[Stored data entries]
◇ ◇ ◇ ◇ ◇

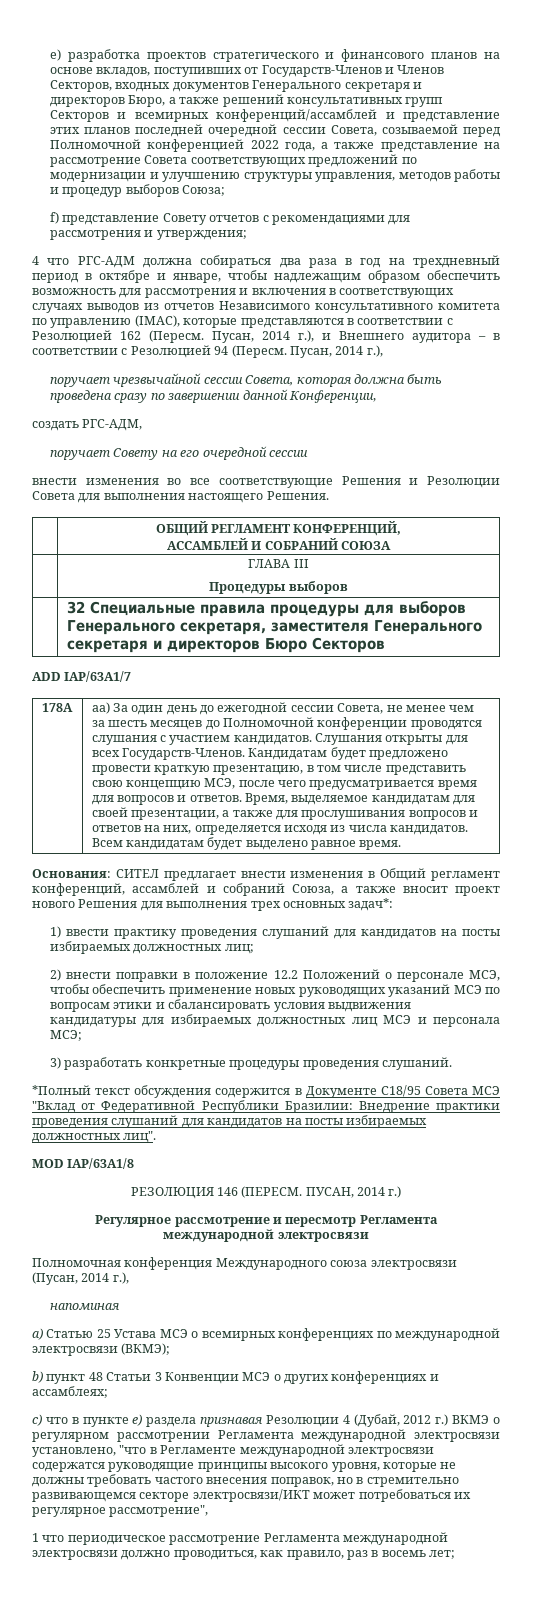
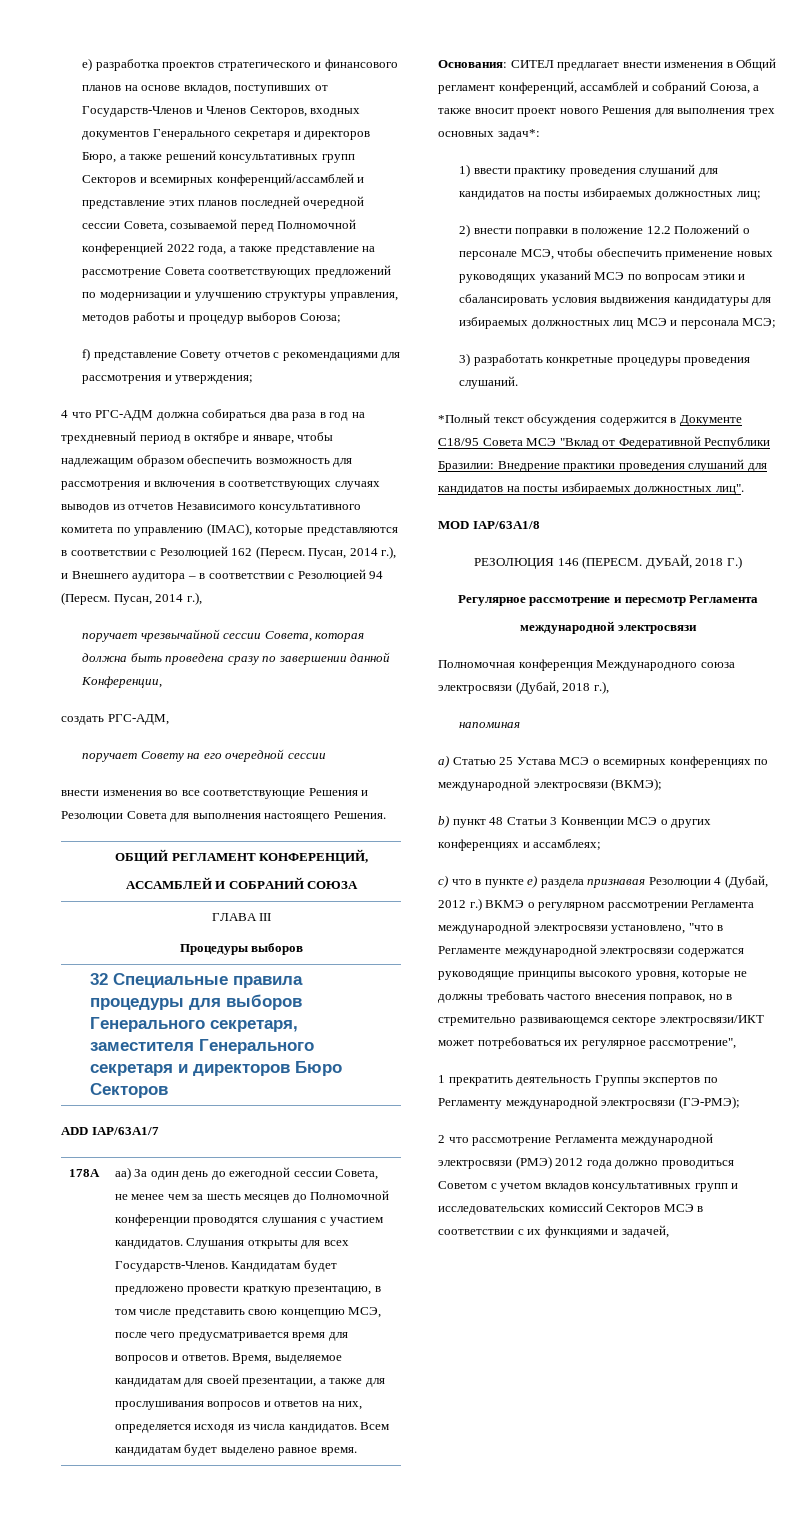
- ПУСАН, 2014 г.)
+ ДУБАЙ, 2018 Г.)
- Полномочная конференция Международного союза электросвязи (Пусан, 2014 г.),
+ Полномочная конференция Международного союза электросвязи (Дубай, 2018 г.),
- 1 что периодическое рассмотрение Регламента международной электросвязи должно проводиться, как правило, раз в восемь лет;
+ 1 прекратить деятельность Группы экспертов по Регламенту международной электросвязи (ГЭ-РМЭ);
+ 2 что рассмотрение Регламента международной электросвязи (РМЭ) 2012 года должно проводиться Советом с учетом вкладов консультативных групп и исследовательских комиссий Секторов МСЭ в соответствии с их функциями и задачей,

◇ ◇ ◇ ◇ ◇

● Required work:
All of the records must come back exactly as they stand, minus every picture.

● Exercise response:
- ПУСАН, 2014 г.)
+ ДУБАЙ, 2018 Г.)
- Полномочная конференция Международного союза электросвязи (Пусан, 2014 г.),
+ Полномочная конференция Международного союза электросвязи (Дубай, 2018 г.),
- 1 что периодическое рассмотрение Регламента международной электросвязи должно проводиться, как правило, раз в восемь лет;
+ 1 прекратить деятельность Группы экспертов по Регламенту международной электросвязи (ГЭ-РМЭ);
+ 2 что рассмотрение Регламента международной электросвязи (РМЭ) 2012 года должно проводиться Советом с учетом вкладов консультативных групп и исследовательских комиссий Секторов МСЭ в соответствии с их функциями и задачей,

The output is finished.